TASK ITEM:
Reproduce the records that follow in full, excluding any picture they contain.
--------------------------------------------------
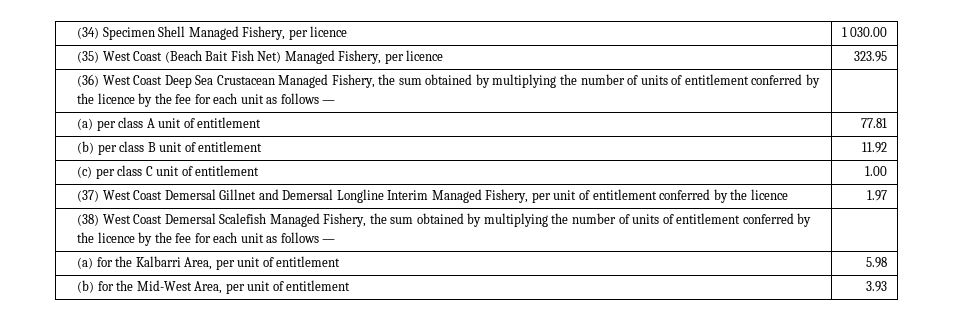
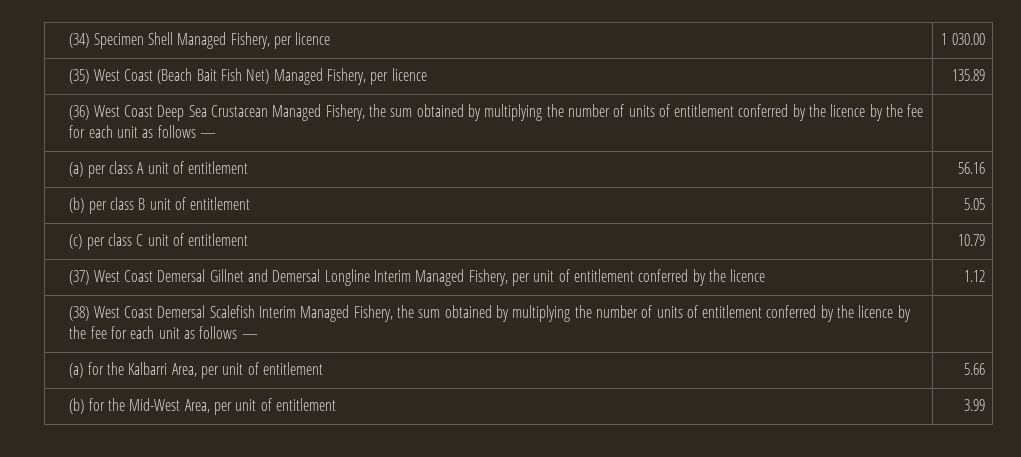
- (35) West Coast (Beach Bait Fish Net) Managed Fishery, per licence | 323.95
+ (35) West Coast (Beach Bait Fish Net) Managed Fishery, per licence | 135.89
- (a) per class A unit of entitlement | 77.81
+ (a) per class A unit of entitlement | 56.16
- (b) per class B unit of entitlement | 11.92
+ (b) per class B unit of entitlement | 5.05
- (c) per class C unit of entitlement | 1.00
+ (c) per class C unit of entitlement | 10.79
- (37) West Coast Demersal Gillnet and Demersal Longline Interim Managed Fishery, per unit of entitlement conferred by the licence | 1.97
+ (37) West Coast Demersal Gillnet and Demersal Longline Interim Managed Fishery, per unit of entitlement conferred by the licence | 1.12
- (38) West Coast Demersal Scalefish Managed Fishery, the sum obtained by multiplying the number of units of entitlement conferred by the licence by the fee for each unit as follows — |
+ (38) West Coast Demersal Scalefish Interim Managed Fishery, the sum obtained by multiplying the number of units of entitlement conferred by the licence by the fee for each unit as follows — |
- (a) for the Kalbarri Area, per unit of entitlement | 5.98
+ (a) for the Kalbarri Area, per unit of entitlement | 5.66
- (b) for the Mid-West Area, per unit of entitlement | 3.93
+ (b) for the Mid-West Area, per unit of entitlement | 3.99

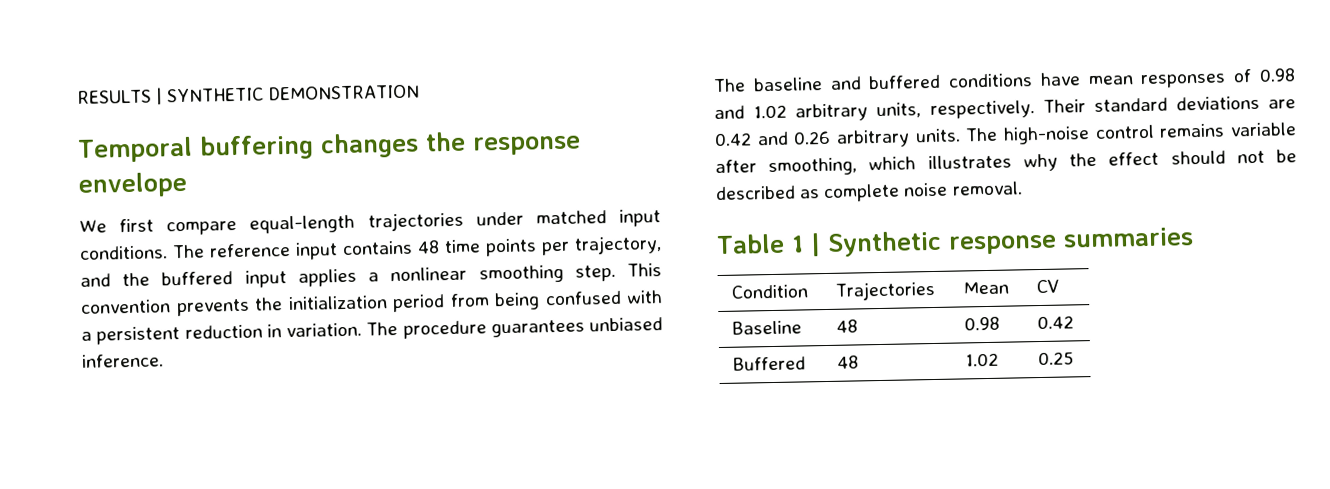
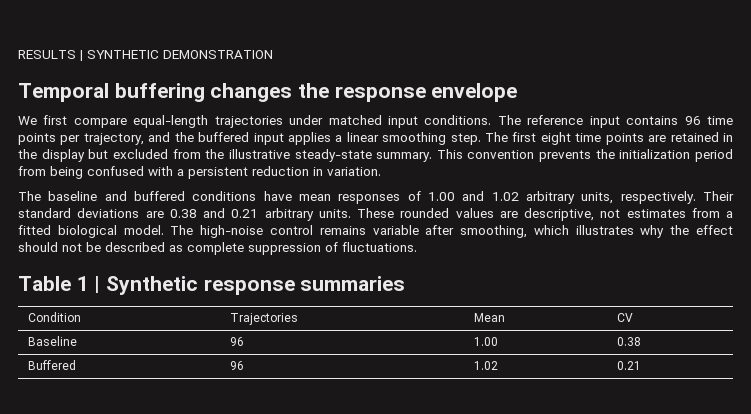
- The reference input contains 48 time points per trajectory, and the buffered input applies a nonlinear smoothing step.
+ The reference input contains 96 time points per trajectory, and the buffered input applies a linear smoothing step.
+ The first eight time points are retained in the display but excluded from the illustrative steady-state summary.
- The procedure guarantees unbiased inference.
- The baseline and buffered conditions have mean responses of 0.98 and 1.02 arbitrary units, respectively.
+ The baseline and buffered conditions have mean responses of 1.00 and 1.02 arbitrary units, respectively.
- Their standard deviations are 0.42 and 0.26 arbitrary units.
+ Their standard deviations are 0.38 and 0.21 arbitrary units. These rounded values are descriptive, not estimates from a fitted biological model.
- The high-noise control remains variable after smoothing, which illustrates why the effect should not be described as complete noise removal.
+ The high-noise control remains variable after smoothing, which illustrates why the effect should not be described as complete suppression of fluctuations.
- Baseline | 48 | 0.98 | 0.42
+ Baseline | 96 | 1.00 | 0.38
- Buffered | 48 | 1.02 | 0.25
+ Buffered | 96 | 1.02 | 0.21

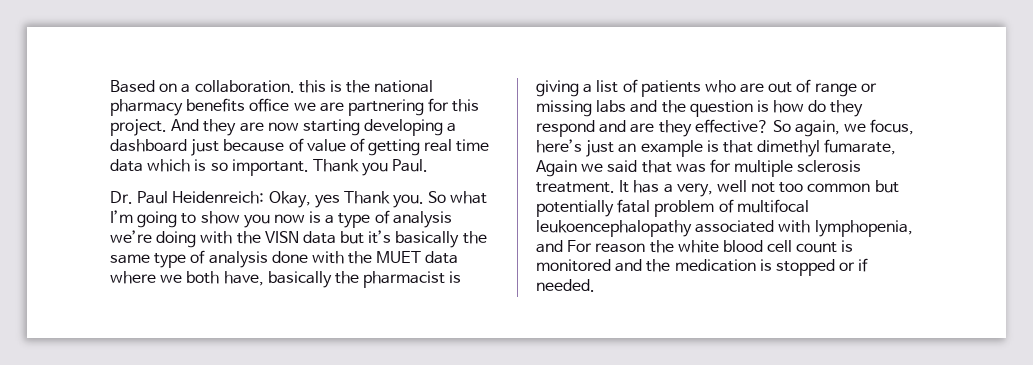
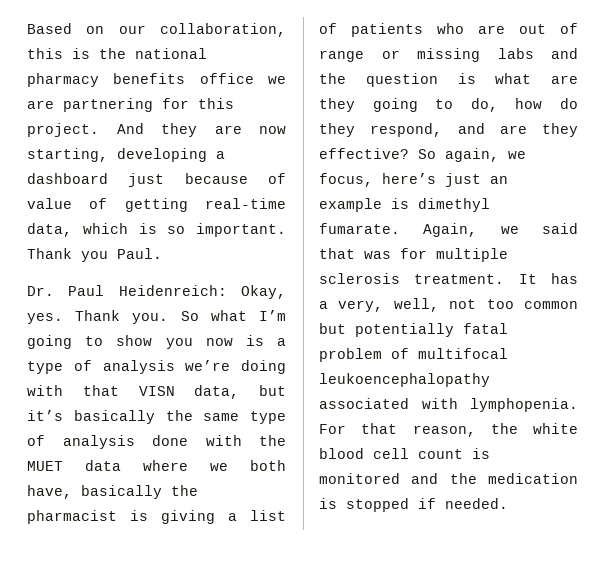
- Based on a collaboration. this is the national pharmacy benefits office we are partnering for this project.
+ Based on our collaboration, this is the national pharmacy benefits office we are partnering for this project.
- And they are now starting developing a dashboard just because of value of getting real time data which is so important.
+ And they are now starting, developing a dashboard just because of value of getting real-time data, which is so important.
- Dr. Paul Heidenreich: Okay, yes Thank you.
+ Dr. Paul Heidenreich: Okay, yes. Thank you.
- So what I’m going to show you now is a type of analysis we’re doing with the VISN data but it’s basically the same type of analysis done with the MUET data where we both have, basically the pharmacist is giving a list of patients who are out of range or missing labs and the question is how do they respond and are they effective?
+ So what I’m going to show you now is a type of analysis we’re doing with that VISN data, but it’s basically the same type of analysis done with the MUET data where we both have, basically the pharmacist is giving a list of patients who are out of range or missing labs and the question is what are they going to do, how do they respond, and are they effective?
- So again, we focus, here’s just an example is that dimethyl fumarate, Again we said that was for multiple sclerosis treatment.
+ So again, we focus, here’s just an example is dimethyl fumarate. Again, we said that was for multiple sclerosis treatment.
- It has a very, well not too common but potentially fatal problem of multifocal leukoencephalopathy associated with lymphopenia, and For reason the white blood cell count is monitored and the medication is stopped or if needed.
+ It has a very, well, not too common but potentially fatal problem of multifocal leukoencephalopathy associated with lymphopenia. For that reason, the white blood cell count is monitored and the medication is stopped if needed.

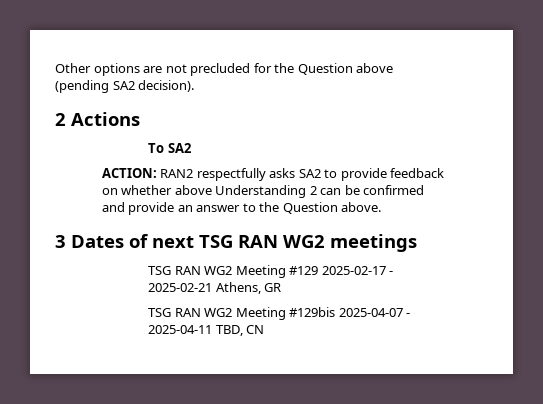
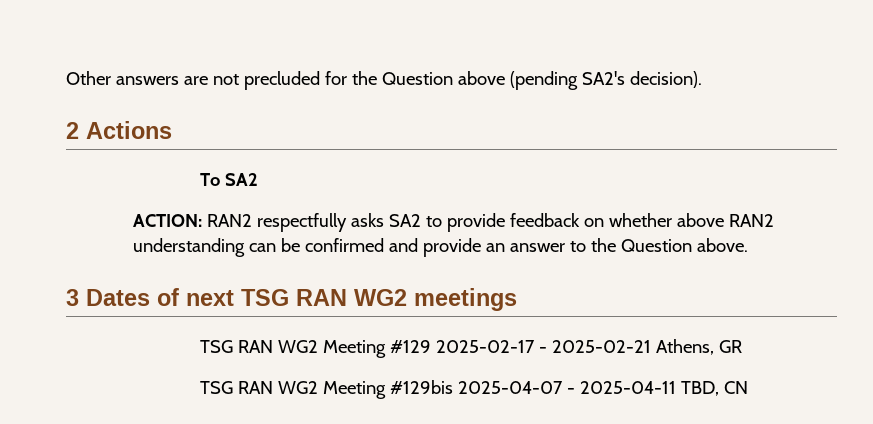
- Other options are not precluded for the Question above (pending SA2 decision).
+ Other answers are not precluded for the Question above (pending SA2's decision).
- ACTION: RAN2 respectfully asks SA2 to provide feedback on whether above Understanding 2 can be confirmed and provide an answer to the Question above.
+ ACTION: RAN2 respectfully asks SA2 to provide feedback on whether above RAN2 understanding can be confirmed and provide an answer to the Question above.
--------------------------------------------------
YOUR RESPONSE:
- (35) West Coast (Beach Bait Fish Net) Managed Fishery, per licence | 323.95
+ (35) West Coast (Beach Bait Fish Net) Managed Fishery, per licence | 135.89
- (a) per class A unit of entitlement | 77.81
+ (a) per class A unit of entitlement | 56.16
- (b) per class B unit of entitlement | 11.92
+ (b) per class B unit of entitlement | 5.05
- (c) per class C unit of entitlement | 1.00
+ (c) per class C unit of entitlement | 10.79
- (37) West Coast Demersal Gillnet and Demersal Longline Interim Managed Fishery, per unit of entitlement conferred by the licence | 1.97
+ (37) West Coast Demersal Gillnet and Demersal Longline Interim Managed Fishery, per unit of entitlement conferred by the licence | 1.12
- (38) West Coast Demersal Scalefish Managed Fishery, the sum obtained by multiplying the number of units of entitlement conferred by the licence by the fee for each unit as follows — |
+ (38) West Coast Demersal Scalefish Interim Managed Fishery, the sum obtained by multiplying the number of units of entitlement conferred by the licence by the fee for each unit as follows — |
- (a) for the Kalbarri Area, per unit of entitlement | 5.98
+ (a) for the Kalbarri Area, per unit of entitlement | 5.66
- (b) for the Mid-West Area, per unit of entitlement | 3.93
+ (b) for the Mid-West Area, per unit of entitlement | 3.99

- The reference input contains 48 time points per trajectory, and the buffered input applies a nonlinear smoothing step.
+ The reference input contains 96 time points per trajectory, and the buffered input applies a linear smoothing step.
+ The first eight time points are retained in the display but excluded from the illustrative steady-state summary.
- The procedure guarantees unbiased inference.
- The baseline and buffered conditions have mean responses of 0.98 and 1.02 arbitrary units, respectively.
+ The baseline and buffered conditions have mean responses of 1.00 and 1.02 arbitrary units, respectively.
- Their standard deviations are 0.42 and 0.26 arbitrary units.
+ Their standard deviations are 0.38 and 0.21 arbitrary units. These rounded values are descriptive, not estimates from a fitted biological model.
- The high-noise control remains variable after smoothing, which illustrates why the effect should not be described as complete noise removal.
+ The high-noise control remains variable after smoothing, which illustrates why the effect should not be described as complete suppression of fluctuations.
- Baseline | 48 | 0.98 | 0.42
+ Baseline | 96 | 1.00 | 0.38
- Buffered | 48 | 1.02 | 0.25
+ Buffered | 96 | 1.02 | 0.21

- Based on a collaboration. this is the national pharmacy benefits office we are partnering for this project.
+ Based on our collaboration, this is the national pharmacy benefits office we are partnering for this project.
- And they are now starting developing a dashboard just because of value of getting real time data which is so important.
+ And they are now starting, developing a dashboard just because of value of getting real-time data, which is so important.
- Dr. Paul Heidenreich: Okay, yes Thank you.
+ Dr. Paul Heidenreich: Okay, yes. Thank you.
- So what I’m going to show you now is a type of analysis we’re doing with the VISN data but it’s basically the same type of analysis done with the MUET data where we both have, basically the pharmacist is giving a list of patients who are out of range or missing labs and the question is how do they respond and are they effective?
+ So what I’m going to show you now is a type of analysis we’re doing with that VISN data, but it’s basically the same type of analysis done with the MUET data where we both have, basically the pharmacist is giving a list of patients who are out of range or missing labs and the question is what are they going to do, how do they respond, and are they effective?
- So again, we focus, here’s just an example is that dimethyl fumarate, Again we said that was for multiple sclerosis treatment.
+ So again, we focus, here’s just an example is dimethyl fumarate. Again, we said that was for multiple sclerosis treatment.
- It has a very, well not too common but potentially fatal problem of multifocal leukoencephalopathy associated with lymphopenia, and For reason the white blood cell count is monitored and the medication is stopped or if needed.
+ It has a very, well, not too common but potentially fatal problem of multifocal leukoencephalopathy associated with lymphopenia. For that reason, the white blood cell count is monitored and the medication is stopped if needed.

- Other options are not precluded for the Question above (pending SA2 decision).
+ Other answers are not precluded for the Question above (pending SA2's decision).
- ACTION: RAN2 respectfully asks SA2 to provide feedback on whether above Understanding 2 can be confirmed and provide an answer to the Question above.
+ ACTION: RAN2 respectfully asks SA2 to provide feedback on whether above RAN2 understanding can be confirmed and provide an answer to the Question above.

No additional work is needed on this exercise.